Dolt Supports Cached Prepared Statements

April 20, 2022

4 min read

Last year we announced prepared statement support, a simple form of query parameterization. True prepared statements save plans to be executed later, often multiple times. But the original work only progressed as far as satisfying the handler API. The ComStmtPrepare command discarded plans that had to be recompiled for each ComStmtExecute call.

Today we are excited to reintroduce prepared statements, now with server side caching! This addition is available in the latest version of Dolt, the first application database that can diff, merge, and revert with Git versioning semantics.

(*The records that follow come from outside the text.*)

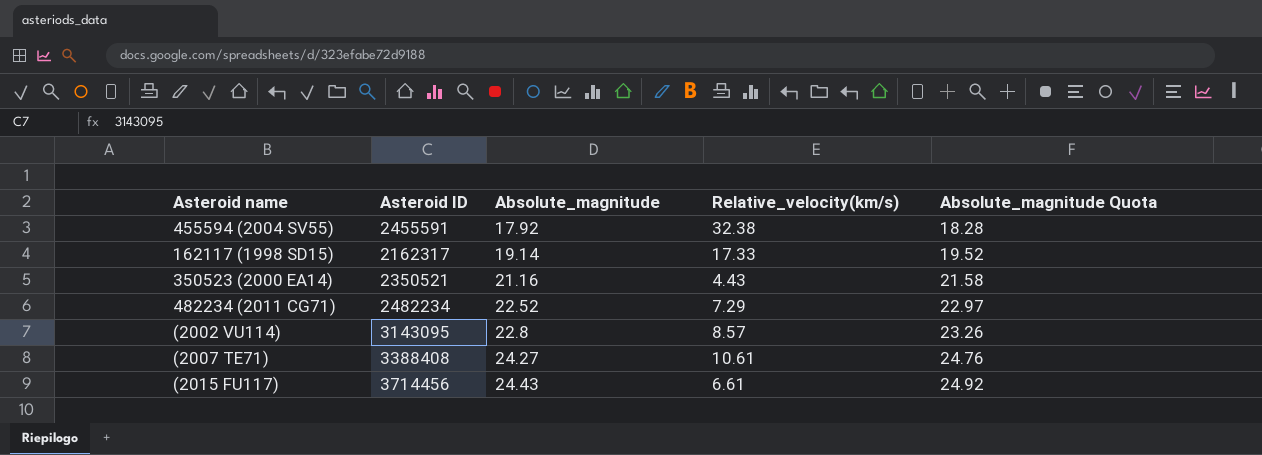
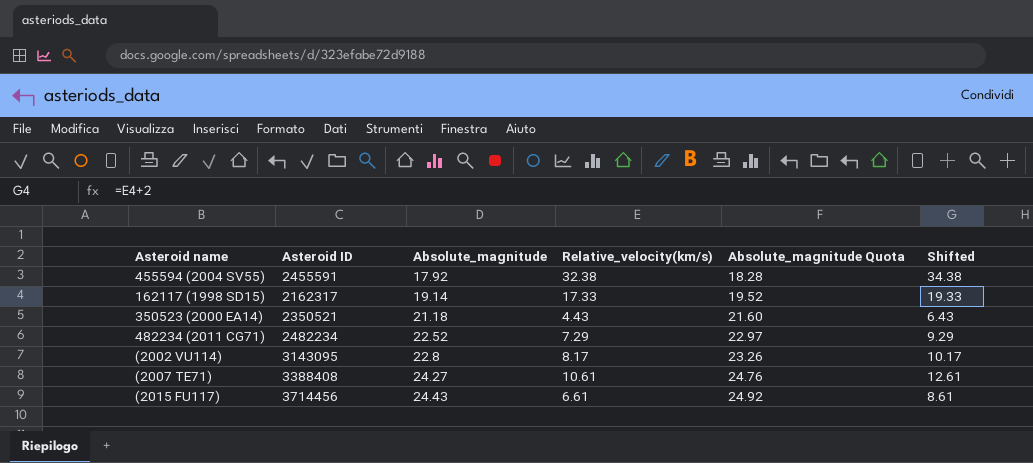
column Shifted | formula: none -> [Relative_velocity(km/s)] + 2
350523 (2000 EA14) | Absolute_magnitude: 21.16 -> 21.18
350523 (2000 EA14) | Absolute_magnitude Quota: 21.58 -> 21.60
(2002 VU114) | Relative_velocity(km/s): 8.57 -> 8.17

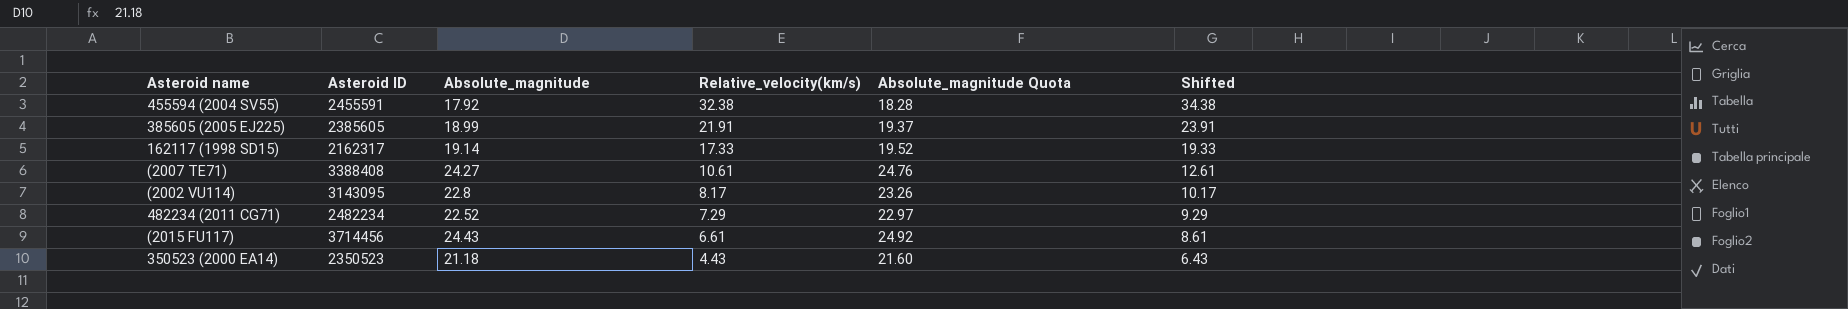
row order: Absolute_magnitude ascending -> Relative_velocity(km/s) descending
row 385605 (2005 EJ225): none -> 2385605 | 18.99 | 21.91 | 19.37 | 23.91
350523 (2000 EA14) | Asteroid ID: 2350521 -> 2350523

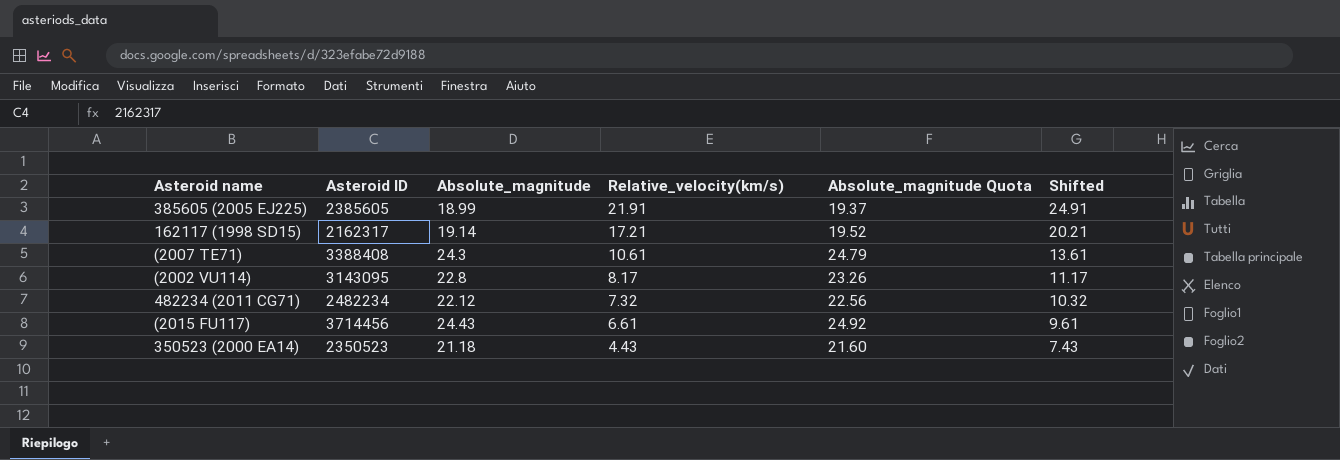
column Shifted | formula: [Relative_velocity(km/s)] + 2 -> [Relative_velocity(km/s)] + 3
row 455594 (2004 SV55): 2455591 | 17.92 | 32.38 | 18.28 | 34.38 -> none
162117 (1998 SD15) | Relative_velocity(km/s): 17.33 -> 17.21
(2007 TE71) | Absolute_magnitude: 24.27 -> 24.3
(2007 TE71) | Absolute_magnitude Quota: 24.76 -> 24.79
482234 (2011 CG71) | Absolute_magnitude: 22.52 -> 22.12
482234 (2011 CG71) | Relative_velocity(km/s): 7.29 -> 7.32
482234 (2011 CG71) | Absolute_magnitude Quota: 22.97 -> 22.56

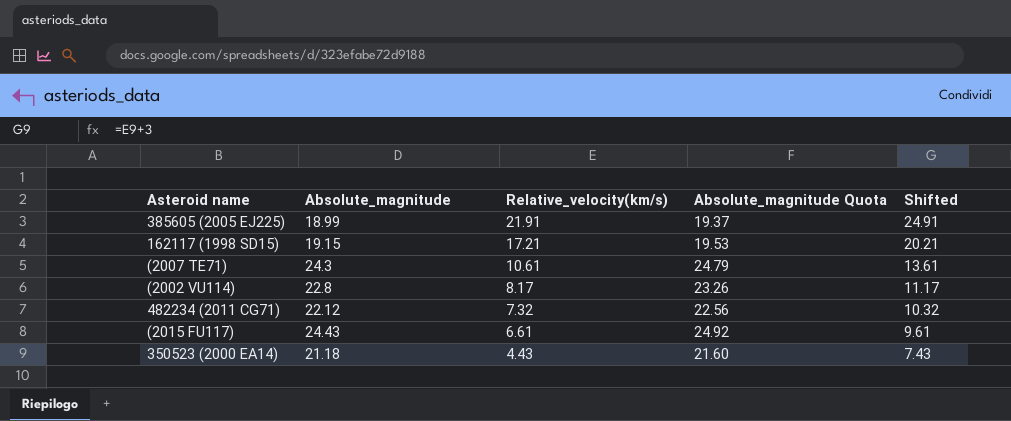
column Asteroid ID | position: 2 -> none
162117 (1998 SD15) | Absolute_magnitude: 19.14 -> 19.15
162117 (1998 SD15) | Absolute_magnitude Quota: 19.52 -> 19.53

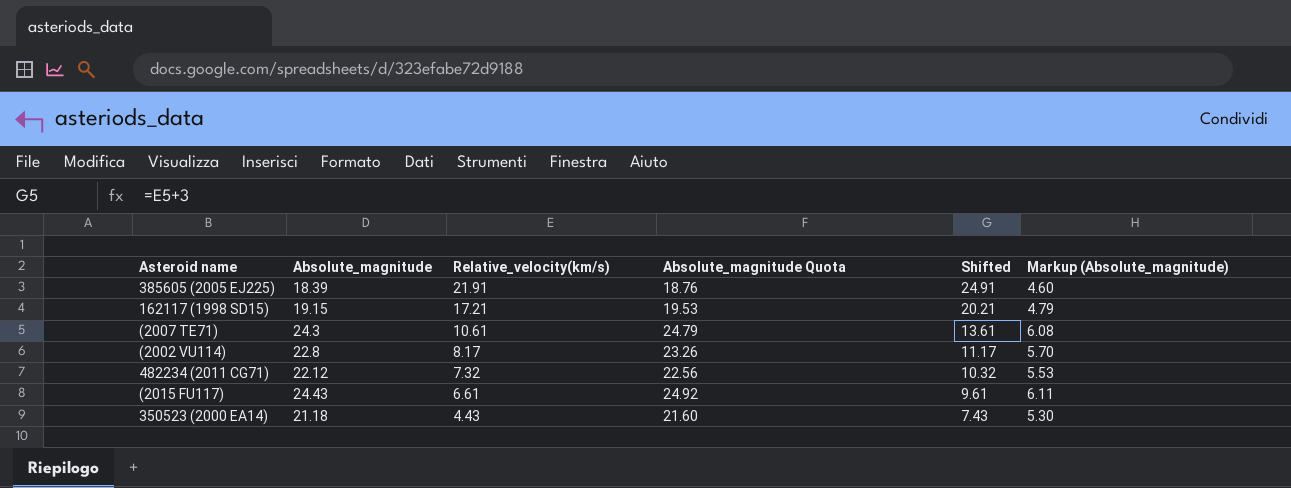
column Markup (Absolute_magnitude) | formula: none -> [Absolute_magnitude] * 0.25
385605 (2005 EJ225) | Absolute_magnitude: 18.99 -> 18.39
385605 (2005 EJ225) | Absolute_magnitude Quota: 19.37 -> 18.76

Prepared statements let a SQL client peek into the server's machinery and choose how and when to compile a query plan. A client that frontloads this work benefits from query caching and direct query parameterization. Locking in a query plan before considering user input can also protect against SQL injection, one of the many reasons object relational mappers (ORM's) make heavy use of prepared statements. All of the code referenced in this blog is freely available on GitHub. Join us as we walkthrough the nuances of this advanced feature!

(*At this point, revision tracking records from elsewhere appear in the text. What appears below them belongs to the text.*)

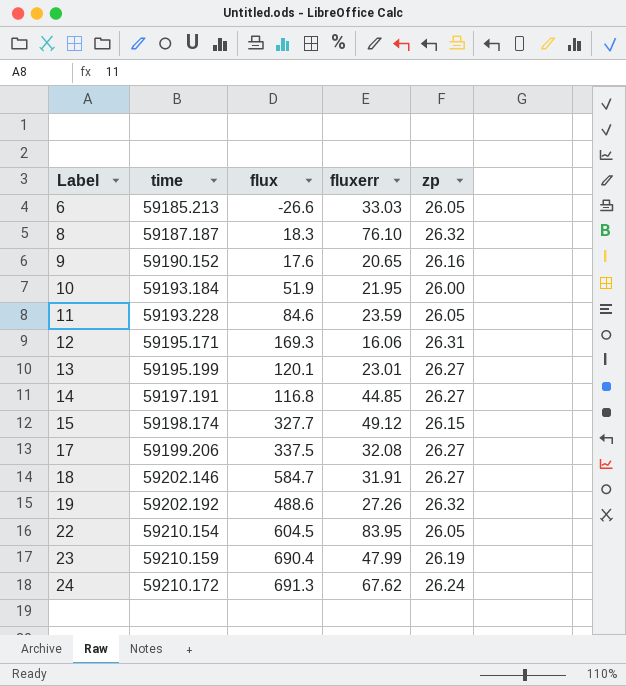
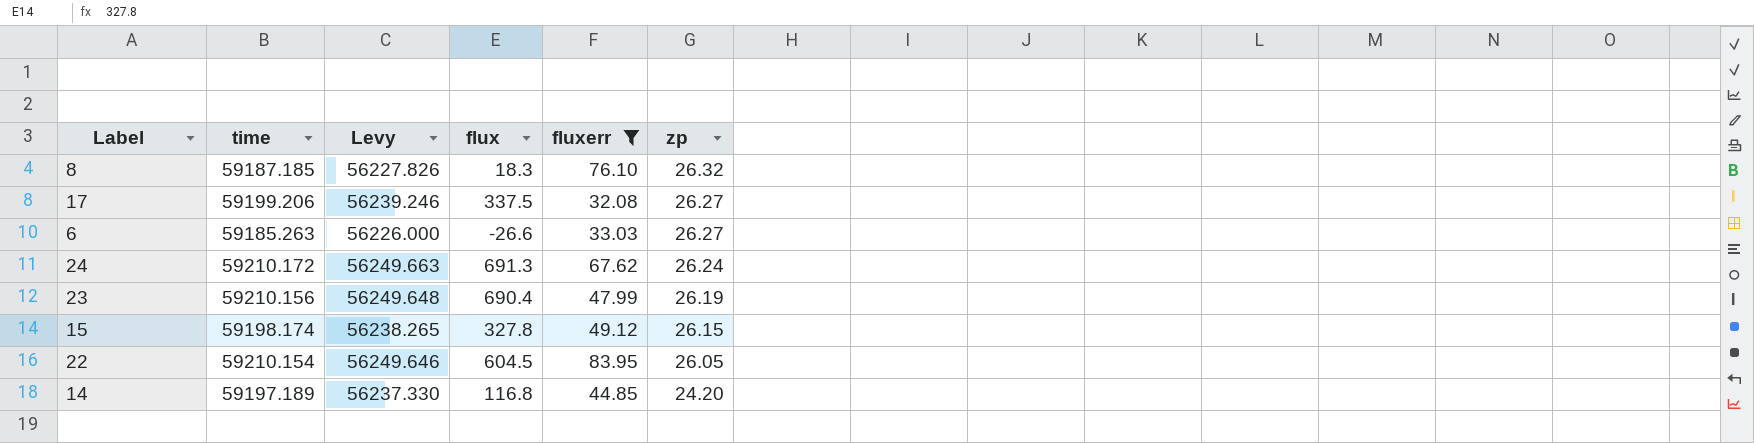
filter: none -> fluxerr >= 32.08
row order: Label ascending -> zp descending
column Levy | formula: none -> [time] * 0.95
8 | time: 59187.187 -> 59187.185
6 | time: 59185.213 -> 59185.263
6 | zp: 26.05 -> 26.27
23 | time: 59210.159 -> 59210.156
15 | flux: 327.7 -> 327.8
14 | time: 59197.191 -> 59197.189
14 | zp: 26.27 -> 24.20

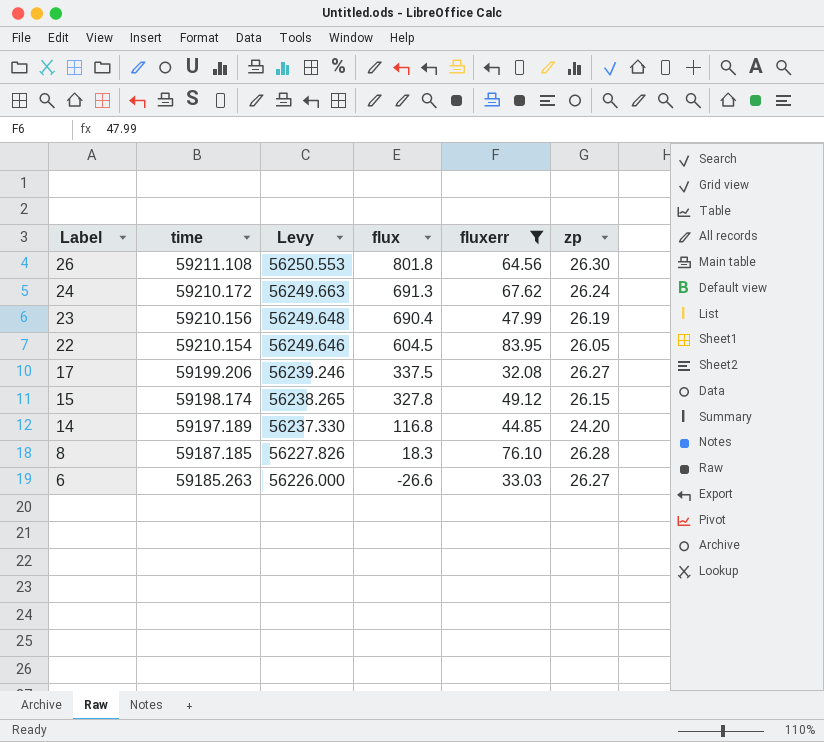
row order: zp descending -> Label descending
row 26: none -> 59211.108 | 56250.553 | 801.8 | 64.56 | 26.30
8 | zp: 26.32 -> 26.28

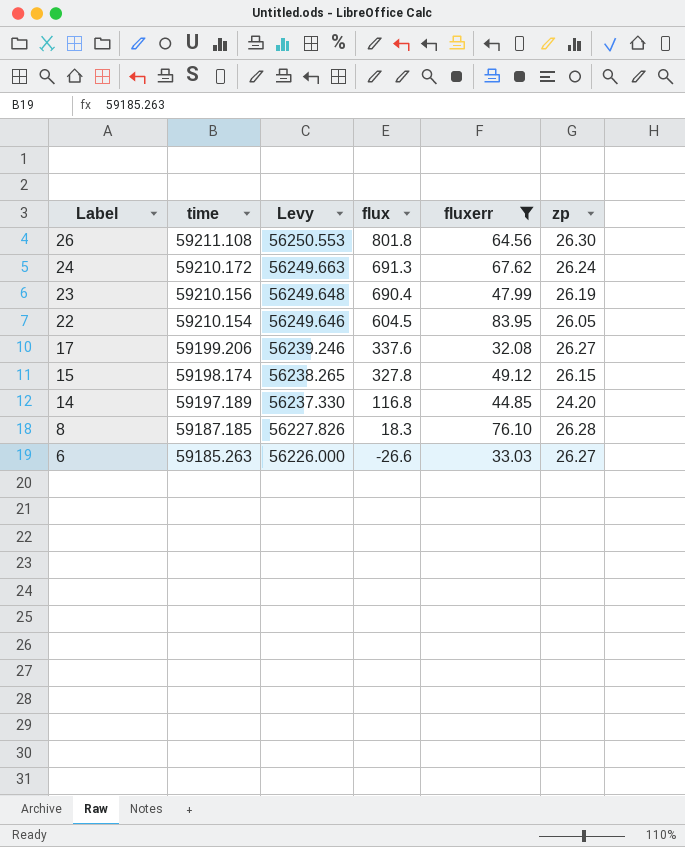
17 | flux: 337.5 -> 337.6

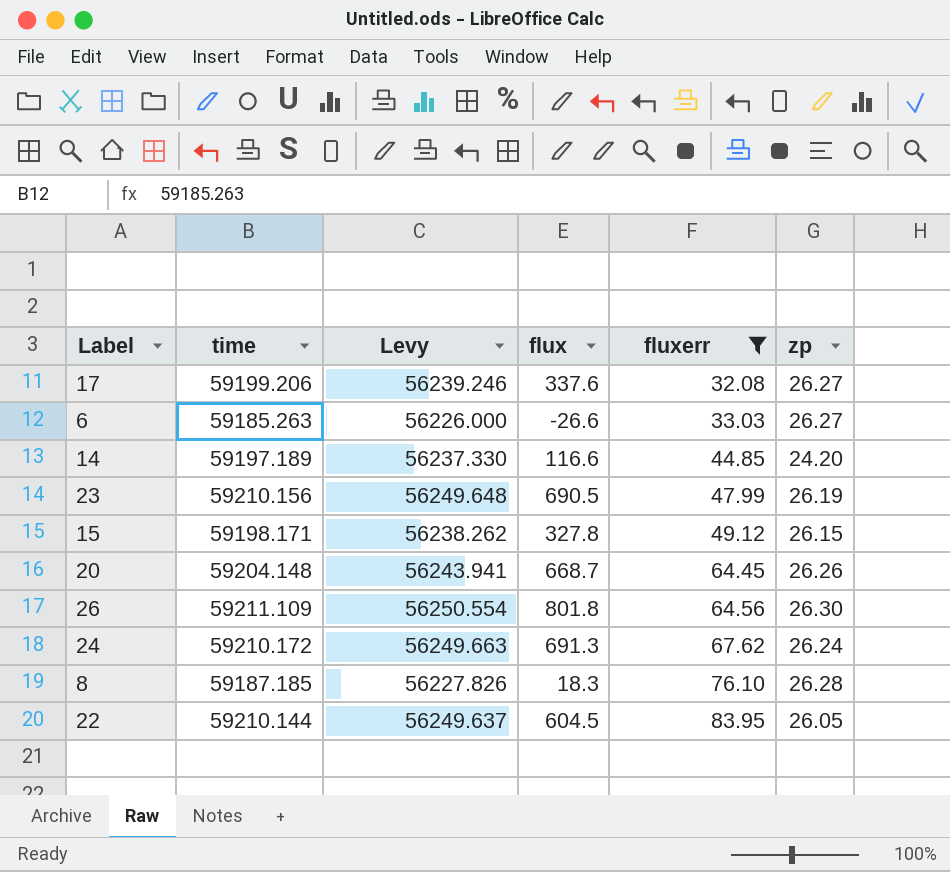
row order: Label descending -> fluxerr ascending
14 | flux: 116.8 -> 116.6
23 | flux: 690.4 -> 690.5
15 | time: 59198.174 -> 59198.171
15 | Levy: 56238.265 -> 56238.262
row 20: none -> 59204.148 | 56243.941 | 668.7 | 64.45 | 26.26
26 | time: 59211.108 -> 59211.109
26 | Levy: 56250.553 -> 56250.554
22 | time: 59210.154 -> 59210.144
22 | Levy: 56249.646 -> 56249.637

How Do Prepared Statements Work

Prepared statements are an advanced performance and maintainability optimization for application databases.

Starting simple, consider a query template invoked several times for an import workload:

	db.MustExec("INSERT INTO objects (label, bbox) VALUES ('cat', [1,2,3,4])")
	db.MustExec("INSERT INTO objects (label, bbox) VALUES ('rabbit', [1,2,3,4])")
	db.MustExec("INSERT INTO objects (label, bbox) VALUES ('dog', [1,2,3,4])")

> INSERT INTO objects (label, bbox) VALUES ('cat', [1,2,3,4]);
> INSERT INTO objects (label, bbox) VALUES ('rabbit', [1,2,3,4]);
> INSERT INTO objects (label, bbox) VALUES ('dog', [1,2,3,4]);

For each query above, we compile and then execute the same template three times with three sets of parameters. One way of improving this setup might format the parameters into a string:

	var batch []struct{
		label string
		bbox string
    } {...}
	b := strings.Builder{}
	b.WriteString("INSERT INTO objects (label, bbox) VALUES ")
	sep := ""
	for _, r := range batch {
		b.WriteString(fmt.Sprintf("%s(%s, %s)", sep, r.label, r.bbox))
		sep = ", "
	}
	db.MustExec(b.String())

> INSERT INTO objects (label, bbox) VALUES ('cat', [1,2,3,4]), ('rabbit', [1,2,3,4]), ('dog', [1,2,3,4]);

This is more efficient and flexible because we can parameterize a list of values. But it is also unwieldy. You have to stare at the code for awhile to understand what is happening. String substitution is also subject to SQL-injections, and the query still has to compile every time we want to insert data.

Prepared statements compile the query once, followed by executions with user specific parameters called "bindvars":

	stmt, err := db.Preparex(`INSERT INTO objects (label, bbox) VALUES (?, ?)`)
	for _, r := range batch {
		stmt.MustExec(r.label, r.bbox)
	}

> INSERT INTO objects (label, bbox) VALUES ('cat', [1,2,3,4]);
> INSERT INTO objects (label, bbox) VALUES ('rabbit', [1,2,3,4]);
> INSERT INTO objects (label, bbox) VALUES ('dog', [1,2,3,4]);

For the visually inclined, the diagram below shows how regular statements pass through the entire analyzer for each query, while prepared statements cache a partial plan.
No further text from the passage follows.